- ASSIGNED TASK:
Look for the word "login" in the data below, and copy every line that holds it.

- DATA LISTING:

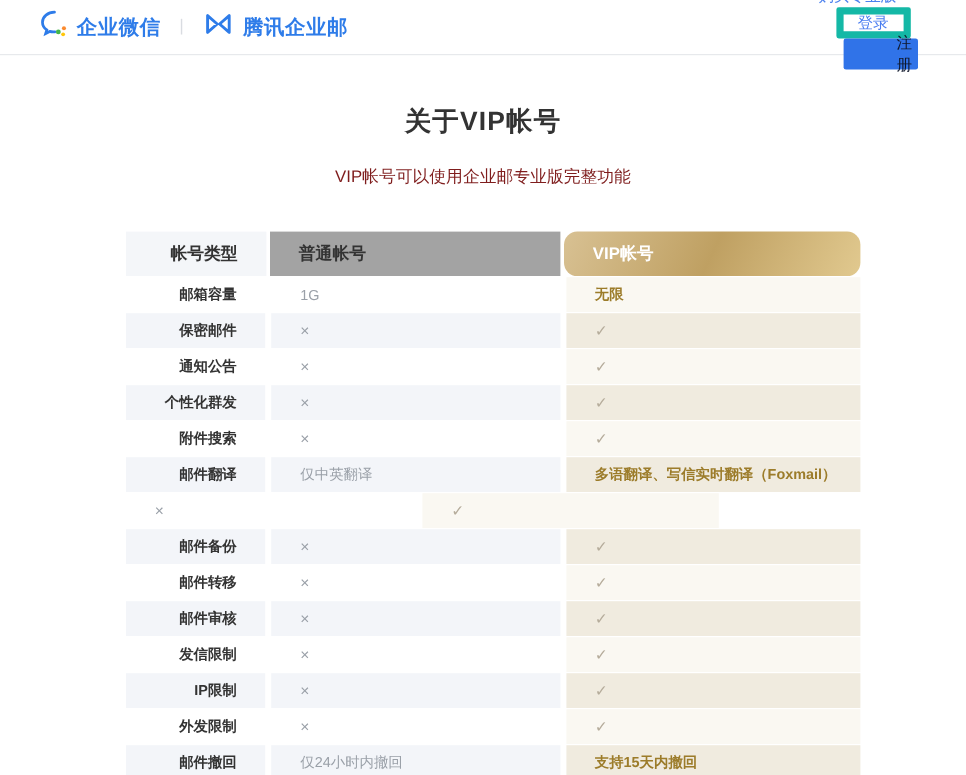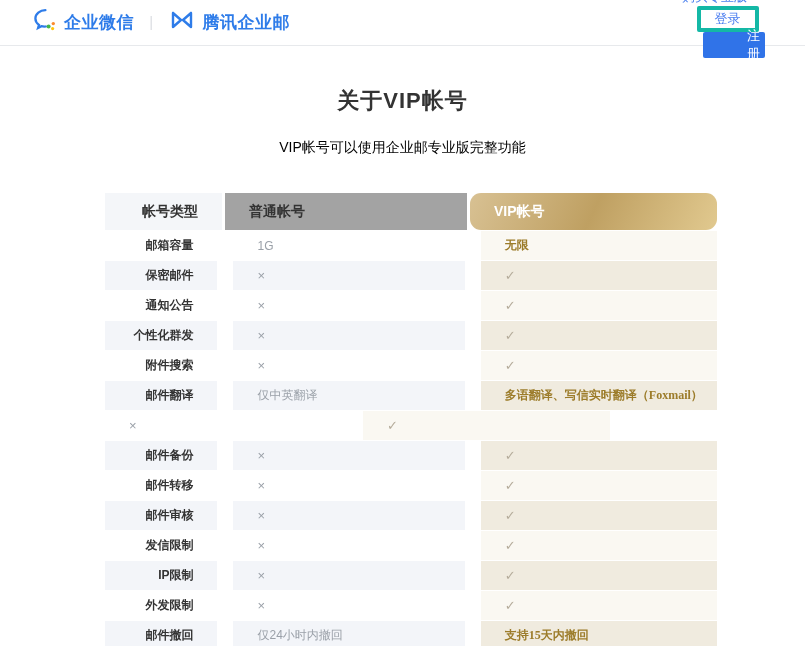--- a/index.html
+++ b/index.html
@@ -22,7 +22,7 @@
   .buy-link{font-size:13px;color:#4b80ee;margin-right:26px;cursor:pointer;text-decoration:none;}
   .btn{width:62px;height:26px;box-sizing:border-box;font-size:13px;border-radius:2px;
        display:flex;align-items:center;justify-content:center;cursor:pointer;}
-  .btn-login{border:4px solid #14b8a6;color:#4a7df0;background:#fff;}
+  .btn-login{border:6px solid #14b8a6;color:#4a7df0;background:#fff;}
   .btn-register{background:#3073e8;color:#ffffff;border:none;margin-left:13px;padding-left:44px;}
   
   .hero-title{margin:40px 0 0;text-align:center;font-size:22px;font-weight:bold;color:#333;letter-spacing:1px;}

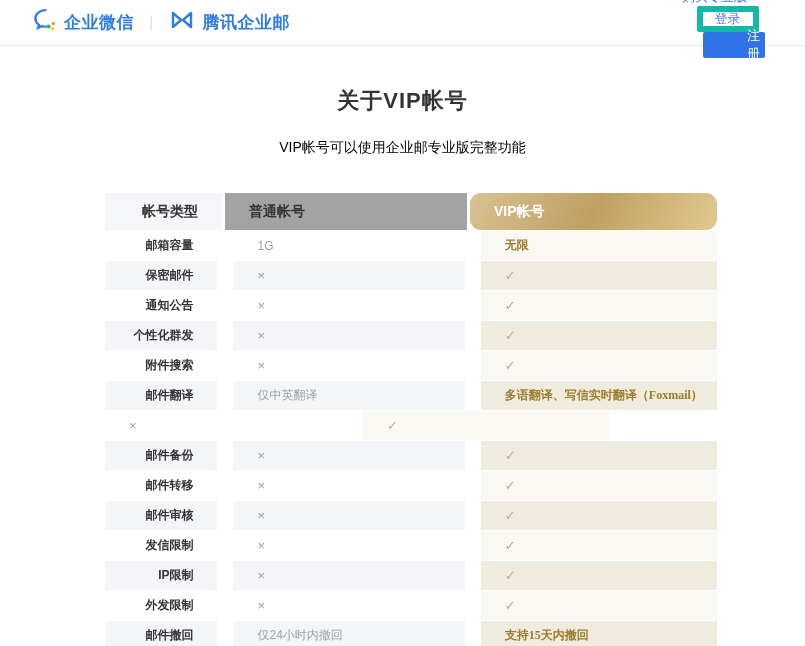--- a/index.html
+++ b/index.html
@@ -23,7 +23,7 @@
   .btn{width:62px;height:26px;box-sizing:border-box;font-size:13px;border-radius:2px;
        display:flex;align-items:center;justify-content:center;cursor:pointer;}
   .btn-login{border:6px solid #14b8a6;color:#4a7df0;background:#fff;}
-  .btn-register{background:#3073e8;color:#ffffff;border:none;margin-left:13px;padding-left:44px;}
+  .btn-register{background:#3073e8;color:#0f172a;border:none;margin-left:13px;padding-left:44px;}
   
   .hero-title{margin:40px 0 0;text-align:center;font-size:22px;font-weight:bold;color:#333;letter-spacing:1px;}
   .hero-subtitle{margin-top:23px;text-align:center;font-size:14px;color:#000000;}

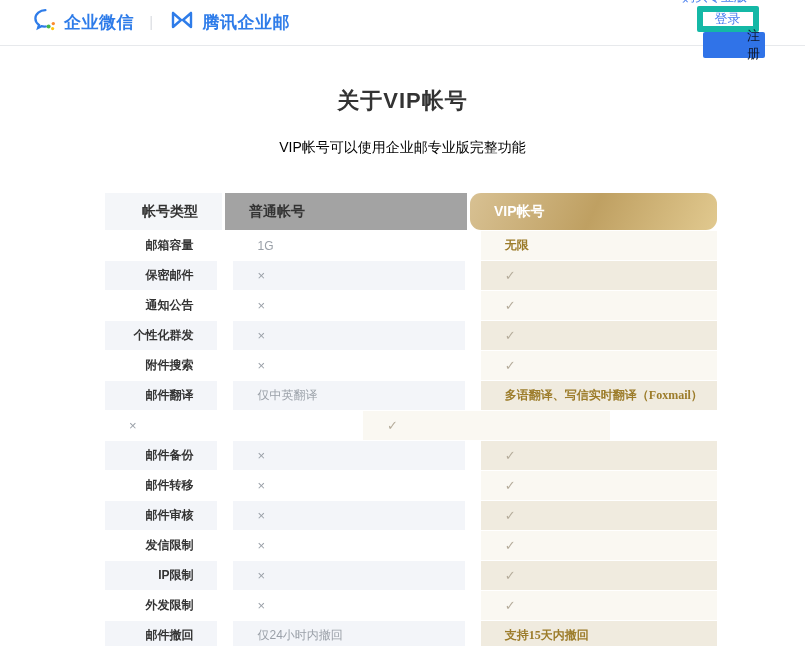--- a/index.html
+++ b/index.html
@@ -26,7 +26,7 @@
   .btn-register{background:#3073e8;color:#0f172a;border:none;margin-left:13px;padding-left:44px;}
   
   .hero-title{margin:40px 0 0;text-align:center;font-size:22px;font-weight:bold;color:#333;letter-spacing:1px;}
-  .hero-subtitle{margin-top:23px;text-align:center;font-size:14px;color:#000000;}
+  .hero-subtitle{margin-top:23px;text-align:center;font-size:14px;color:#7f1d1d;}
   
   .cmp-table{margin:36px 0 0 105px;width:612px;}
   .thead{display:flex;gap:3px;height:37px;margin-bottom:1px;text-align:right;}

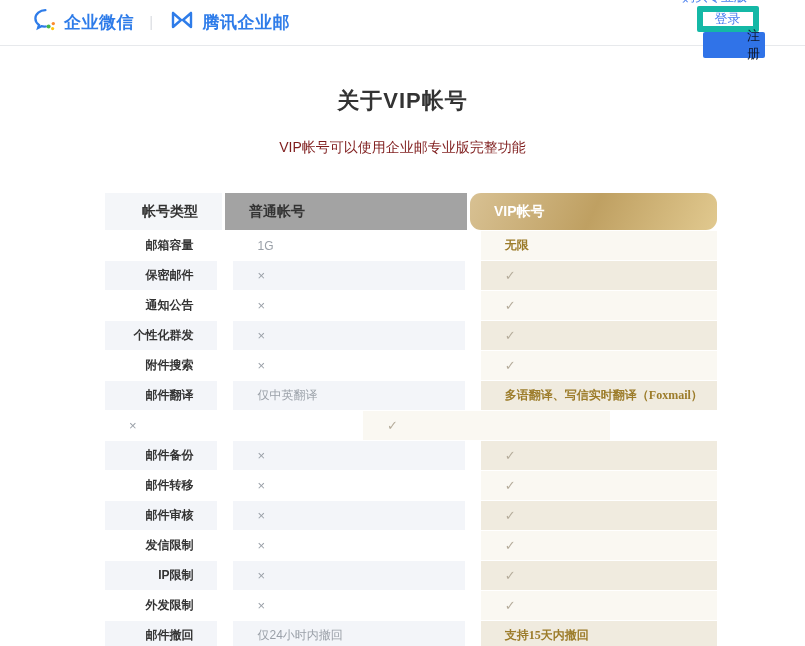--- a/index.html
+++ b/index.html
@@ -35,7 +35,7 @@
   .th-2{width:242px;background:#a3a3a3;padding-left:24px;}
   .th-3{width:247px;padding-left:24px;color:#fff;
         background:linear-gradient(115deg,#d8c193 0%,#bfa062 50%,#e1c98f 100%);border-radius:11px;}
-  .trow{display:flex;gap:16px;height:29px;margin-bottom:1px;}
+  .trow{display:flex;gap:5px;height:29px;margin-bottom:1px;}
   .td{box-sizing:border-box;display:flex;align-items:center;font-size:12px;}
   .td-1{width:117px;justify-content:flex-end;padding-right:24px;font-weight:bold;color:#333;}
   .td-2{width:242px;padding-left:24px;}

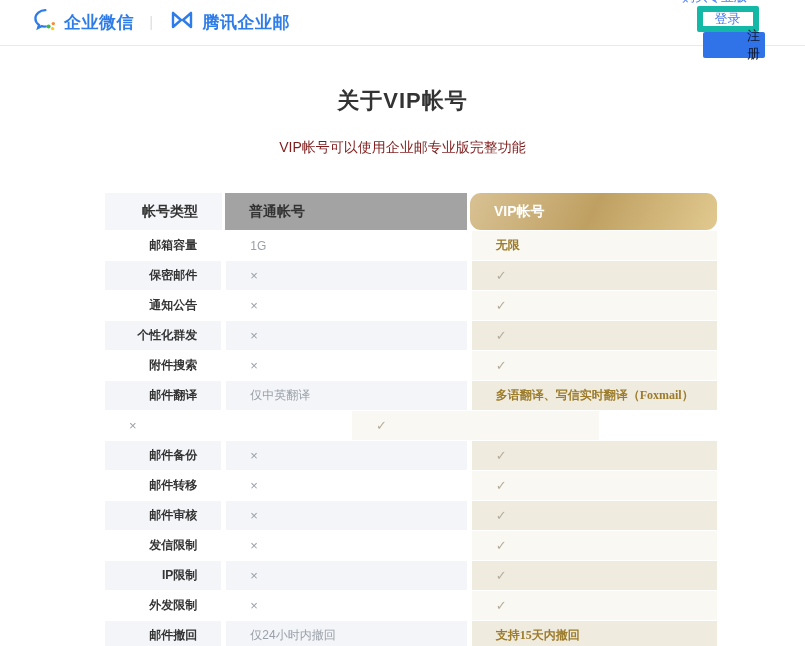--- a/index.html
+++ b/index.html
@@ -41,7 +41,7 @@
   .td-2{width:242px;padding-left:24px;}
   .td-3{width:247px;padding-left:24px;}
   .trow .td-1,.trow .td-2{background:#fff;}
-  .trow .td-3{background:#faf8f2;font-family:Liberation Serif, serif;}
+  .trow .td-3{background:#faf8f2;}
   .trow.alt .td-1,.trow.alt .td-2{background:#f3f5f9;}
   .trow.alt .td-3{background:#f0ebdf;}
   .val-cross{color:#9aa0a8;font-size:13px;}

--

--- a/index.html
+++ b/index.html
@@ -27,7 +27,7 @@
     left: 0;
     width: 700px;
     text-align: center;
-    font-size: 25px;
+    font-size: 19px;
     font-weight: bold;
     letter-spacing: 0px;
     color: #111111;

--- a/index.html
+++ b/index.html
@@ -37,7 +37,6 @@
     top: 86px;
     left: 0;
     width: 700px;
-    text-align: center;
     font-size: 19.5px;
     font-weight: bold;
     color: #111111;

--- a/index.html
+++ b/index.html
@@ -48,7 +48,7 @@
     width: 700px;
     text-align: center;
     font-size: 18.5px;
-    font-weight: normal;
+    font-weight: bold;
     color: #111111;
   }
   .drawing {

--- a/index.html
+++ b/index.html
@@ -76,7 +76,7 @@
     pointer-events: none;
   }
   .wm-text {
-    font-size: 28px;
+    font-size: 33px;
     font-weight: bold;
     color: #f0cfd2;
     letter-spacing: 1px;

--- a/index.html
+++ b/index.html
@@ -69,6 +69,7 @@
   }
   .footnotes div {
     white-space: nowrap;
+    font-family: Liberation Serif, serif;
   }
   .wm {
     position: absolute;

- TASK RESULT:
-  .btn-login{border:4px solid #14b8a6;color:#4a7df0;background:#fff;}
+  .btn-login{border:6px solid #14b8a6;color:#4a7df0;background:#fff;}
   .btn-login{border:6px solid #14b8a6;color:#4a7df0;background:#fff;}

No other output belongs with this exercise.